The BoW model got 85% of the test set right (Accuracy is 0.85), but struggles to recognize Tech news (only 252 predicted correctly).

Let’s try to understand why the model classifies news with a certain category and assess the explainability of these predictions. The lime package can help us to build an explainer. To give an illustration, I will take a random observation from the test set and see what the model predicts and why.

## select observation
i = 0
txt_instance = dtf_test["text"].iloc[i]
## check true value and predicted value
print("True:", y_test[i], "--> Pred:", predicted[i], "| Prob:", round(np.max(predicted_prob[i]),2))
## show explanation
explainer = lime_text.LimeTextExplainer(class_names=
np.unique(y_train))
explained = explainer.explain_instance(txt_instance,
model.predict_proba, num_features=3)
explained.show_in_notebook(text=txt_instance, predict_proba=False)

That makes sense: the words “ Clinton ” and “ GOP ” pointed the model in the right direction (Politics news) even if the word “ Stage ” is more common among Entertainment news.

Word Embedding

Word Embedding is the collective name for feature learning techniques where words from the vocabulary are mapped to vectors of real numbers.

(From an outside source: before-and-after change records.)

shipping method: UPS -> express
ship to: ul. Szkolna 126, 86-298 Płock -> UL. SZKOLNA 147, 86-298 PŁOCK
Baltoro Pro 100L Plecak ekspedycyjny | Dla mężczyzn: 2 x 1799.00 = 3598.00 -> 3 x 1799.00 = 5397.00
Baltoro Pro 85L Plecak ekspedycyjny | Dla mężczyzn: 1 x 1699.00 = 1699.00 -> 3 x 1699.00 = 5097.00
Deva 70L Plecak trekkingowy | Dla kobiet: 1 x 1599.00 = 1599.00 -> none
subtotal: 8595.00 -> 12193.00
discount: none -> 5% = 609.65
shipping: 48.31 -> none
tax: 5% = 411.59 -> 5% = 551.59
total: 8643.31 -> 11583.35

These vectors are calculated from the probability distribution for each word appearing before or after another. To put it another way, words of the same context usually appear together in the corpus, so they will be close in the vector space as well. For instance, let’s take the 3 sentences from the previous example:

Words embedded in 2D vector space

In this tutorial, I’m going to use the first model of this family: Google’s Word2Vec (2013). Other popular Word Embedding models are Stanford’s GloVe (2014) and Facebook’s FastText (2016).

Word2Vecproduces a vector space, typically of several hundred dimensions, with each unique word in the corpus such that words that share common contexts in the corpus are located close to one another in the space. That can be done using 2 different approaches: starting from a single word to predict its context ( Skip-gram ) or starting from the context to predict a word ( Continuous Bag-of-Words ).

In Python, you can load a pre-trained Word Embedding model from genism-data like this:

nlp = gensim_api.load("word2vec-google-news-300")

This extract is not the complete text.